Obama não pode mais adiar decisões para o Oriente Médio

Financial Times
Daniel Dombey

Dos desertos e montanhas do Afeganistão aos laboratórios nucleares do Irã e às terras disputadas por árabes e israelenses, o mundo está aguardando que Barack Obama tome uma decisão.

É verdade que o presidente dos Estados Unidos é capaz de transmitir a impressão de que já se decidiu. No seu último discurso importante sobre política externa, em Phoenix, no mês passado, perante a organização Veteranos de Guerras Externas, ele procurou projetar a imagem de um indivíduo decidido. Prometendo que só enviará tropas para situações perigosas se estiver "guiado por uma estratégia sensata", Obama fez uma distinção entre o Afeganistão, como sendo "uma guerra necessária", e o Iraque, que segundo ele foi uma "guerra de opção".

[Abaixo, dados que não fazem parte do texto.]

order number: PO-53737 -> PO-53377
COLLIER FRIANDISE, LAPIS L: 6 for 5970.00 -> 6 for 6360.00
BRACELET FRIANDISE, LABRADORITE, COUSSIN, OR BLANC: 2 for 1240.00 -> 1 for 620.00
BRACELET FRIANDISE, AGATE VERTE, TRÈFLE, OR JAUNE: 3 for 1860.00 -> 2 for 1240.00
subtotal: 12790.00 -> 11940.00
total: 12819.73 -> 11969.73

Mas, neste mês de setembro, o presidente terá que tomar grandes decisões na área de política externa - escolhas que ele evitou fazer durante os seus primeiros sete meses na Casa Branca. Obama terá que decidir quantos soldados mais enviará ao Afeganistão; como e se intensificará a pressão sobre Teerã tendo em vista um prazo estabelecido pelos Estados Unidos e os seus aliados; e se atenderá às expectativas árabes de que imponha uma proposta enérgica para resolver de uma vez por todas o conflito israelense-palestino.

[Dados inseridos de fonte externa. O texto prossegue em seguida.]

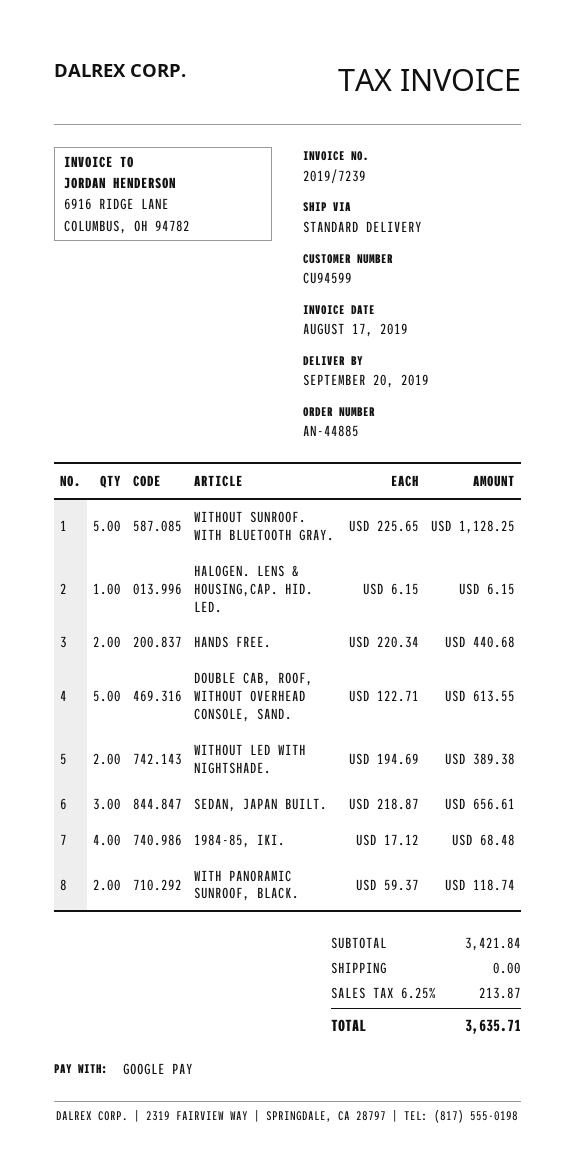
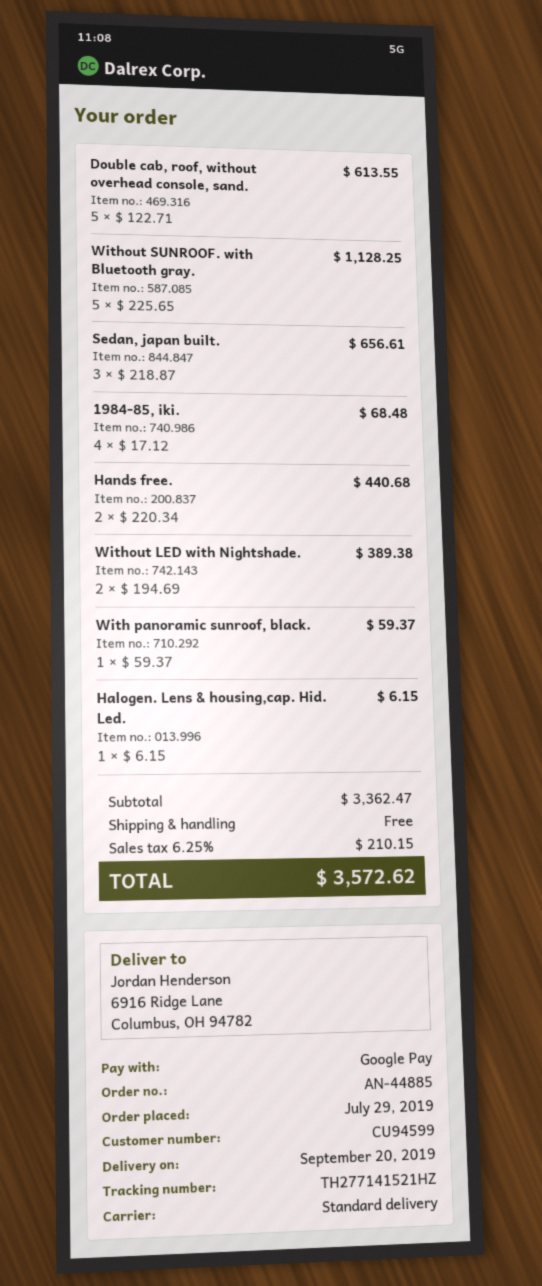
WITH PANORAMIC SUNROOF, BLACK.: 2 x 59.37 = 118.74 -> 1 x 59.37 = 59.37
subtotal: 3421.84 -> 3362.47
tax: 6.25% = 213.87 -> 6.25% = 210.15
total: 3635.71 -> 3572.62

Qualquer uma dessas decisões seria por si só significante. Mas, juntas, elas representam os dilemas mais importantes na área de política externa já enfrentados até o momento pelo governo. "Setembro será um mês crítico para este presidente - e, eu acrescentaria, para a nação e o mundo", afirma Strobe Talbott, diretor da Brookings Institution e ex-vice-secretário de Estado, que vincula as decisões internacionais que o presidente terá que tomar ao teste doméstico de força no que se refere às suas propostas de reforma do sistema de saúde.

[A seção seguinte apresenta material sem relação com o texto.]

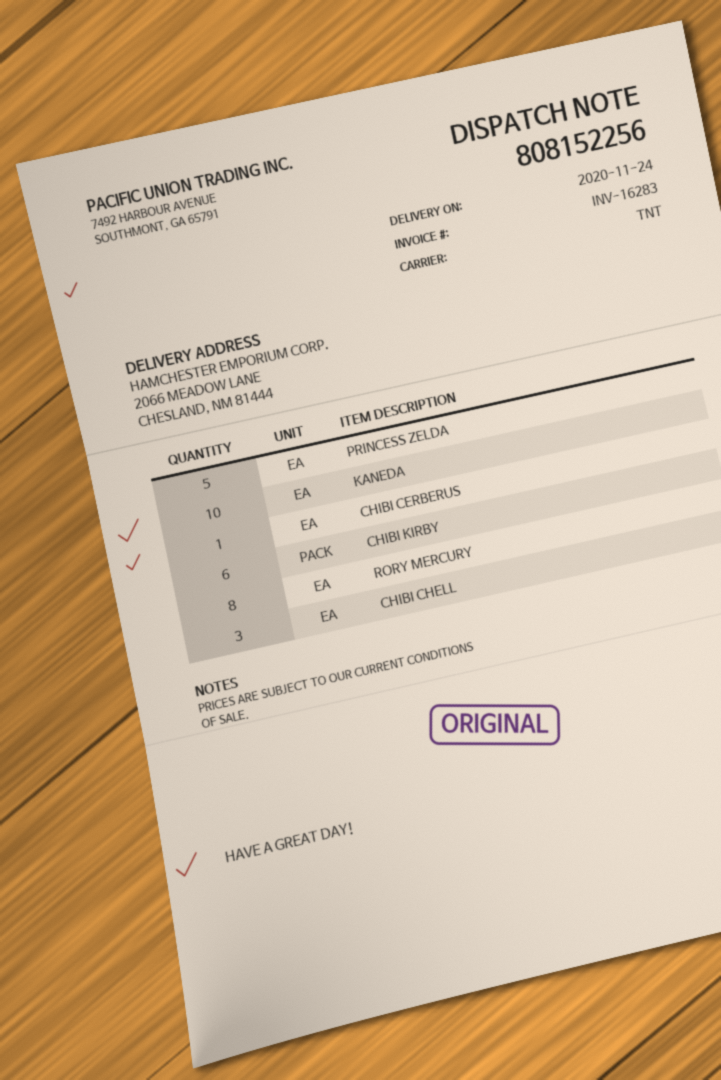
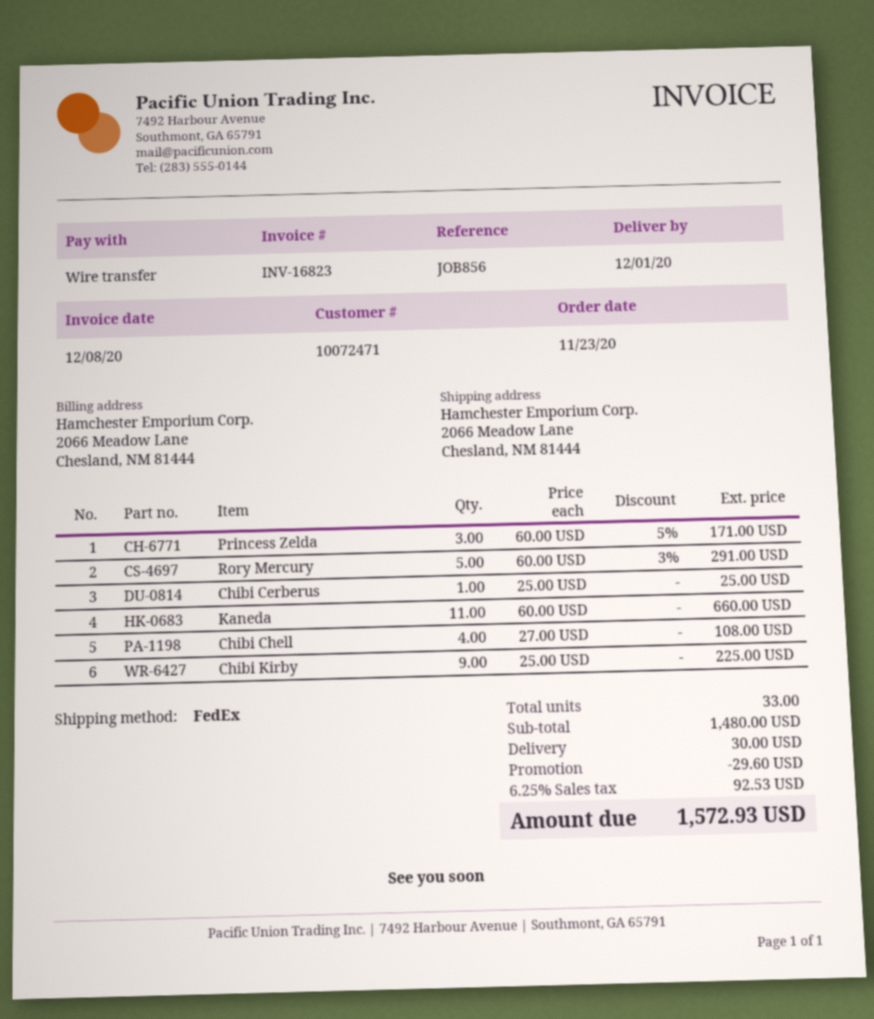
delivery date: 2020-11-24 -> 2020-12-01
invoice number: INV-16283 -> INV-16823
shipping method: TNT -> FedEx
PRINCESS ZELDA: 5 -> 3
KANEDA: 10 -> 11
CHIBI KIRBY: 6 -> 9
RORY MERCURY: 8 -> 5
CHIBI CHELL: 3 -> 4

A questão mais premente é o Afeganistão. Tendo, durante a campanha, defendido esta guerra como sendo um conflito pelo qual valeria a pena lutar - uma posição que ajudou a evitar que ele fosse retratado como um pacifista democrata -, o presidente precisa agora decidir até que ponto ele está de fato comprometido com esse conflito. Ele terá que decidir entre enviar mais tropas ou tornar mais modestas as metas dos Estados Unidos. E isso ocorre em um momento em que ele é acusado de ser fraco no que se refere às políticas domésticas e quando a popularidade dele e a da Guerra do Afeganistão estão em queda.

Em julho último, 44 soldados dos Estados Unidos morreram no Afeganistão e, em agosto, 45 - números que superam os registrados em quaisquer outros meses. Em uma pesquisa Gallup da semana passada, 61% dos entrevistados afirmaram que a situação, no que se refere ao conflito no Afeganistão, não está nada boa. Este número representa um grande salto em relação aos 43% que tinham a mesma opinião em julho. Outras pesquisas revelam que a maioria da população é contrária à guerra e favorável a retirada das tropas.

O presidente não conta com nenhuma opção agradável. Líderes republicanos como John McCain têm pedido energicamente o envio de mais tropas. Os democratas querem um cronograma para uma retirada, enquanto os próprios comandantes militares subordinados a Obama lhe dizem que, mesmo com menos tropas no Iraque, será difícil obter uma quantidade muito maior de soldados para o Afeganistão. O general Stanley McChrystal, o comandante do Afeganistão selecionado pelo novo governo norte-americano, deverá solicitar mais recursos dentro de alguns dias.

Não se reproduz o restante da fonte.